This study was a noninterventional retrospective analysis of different subjects. We reviewed the semen analysis database of infertile men, including men who failed to conceive a child over a period of ≥12 months, who visited the Reproductive and Genetic Hospital of CITIC-Xiangya, China, from 1 January 2011 to 31 December 2017. We extracted relevant demographic and clinical information. Demographic information included age, height, weight, body mass index (BMI), smoking and drinking history, the duration of abstinence, and the geographical region of residence. Clinical information included semen parameters and the date of semen analysis. The present study was approved by the ethics committee of the Reproductive and Genetic Hospital of CITIC-Xiangya (No. LL-SC-2018-026).

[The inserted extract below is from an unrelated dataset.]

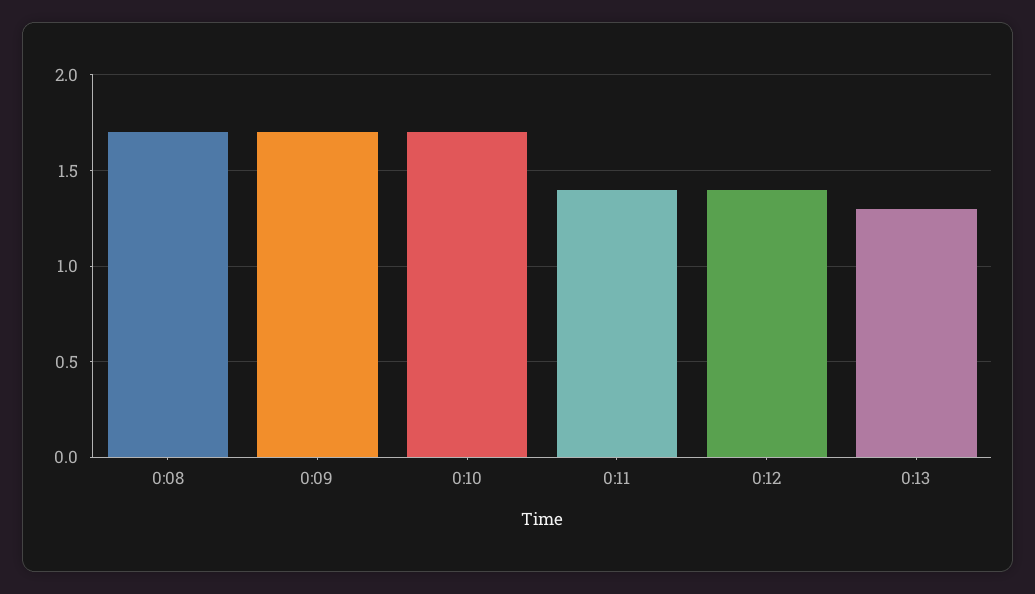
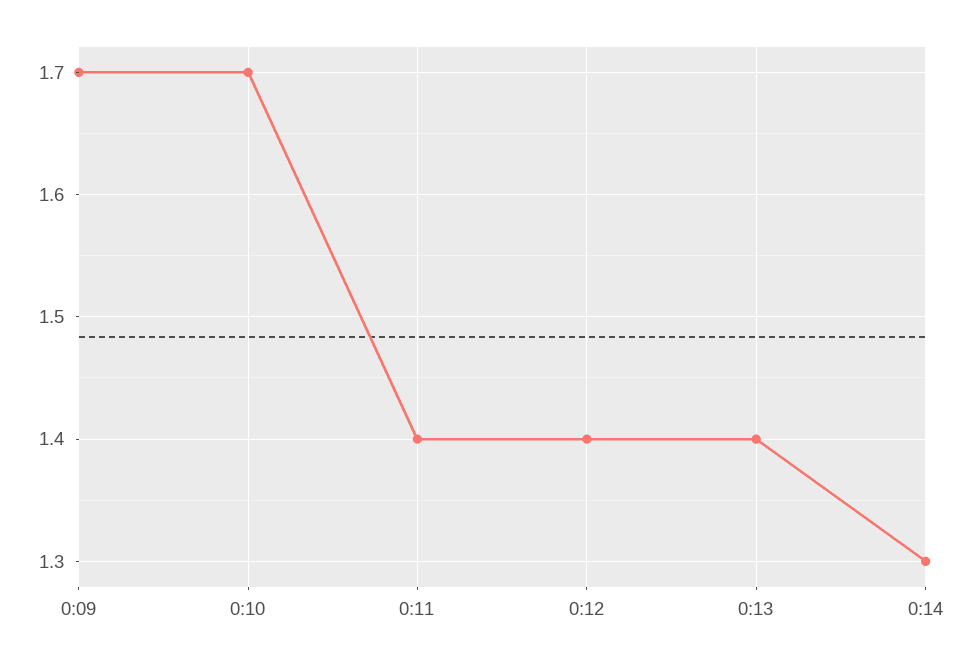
0:08: 1.7 -> none
0:13: 1.3 -> 1.4
0:14: none -> 1.3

Inclusion and exclusion criteria for male partners of infertile couples

Infertility is defined as failure to achieve a clinical pregnancy after 12 months or more of regular unprotected sexual intercourse. Infertility in couples has various causes including male factors, female factors, common factors between partners, and unexplained factors. Due to the changes in the methodology and assessment criteria of semen quality according to WHO guidelines (5th edition) in 2010, only male partners of infertile couples examined from 2011 to 2017 were included. The exclusion criteria were as follows: duplicate records for same sample, incomplete information in the records, men with a history of drug consumption, fever in the previous 6 months, systemic disease, known severe chronic diseases, hypogonadotropic hypogonadism, or treatment with chemotherapeutic agents or radiotherapy, testicular tumours and men living outside Hunan province. The majority of patients (62%) lived in Hunan province.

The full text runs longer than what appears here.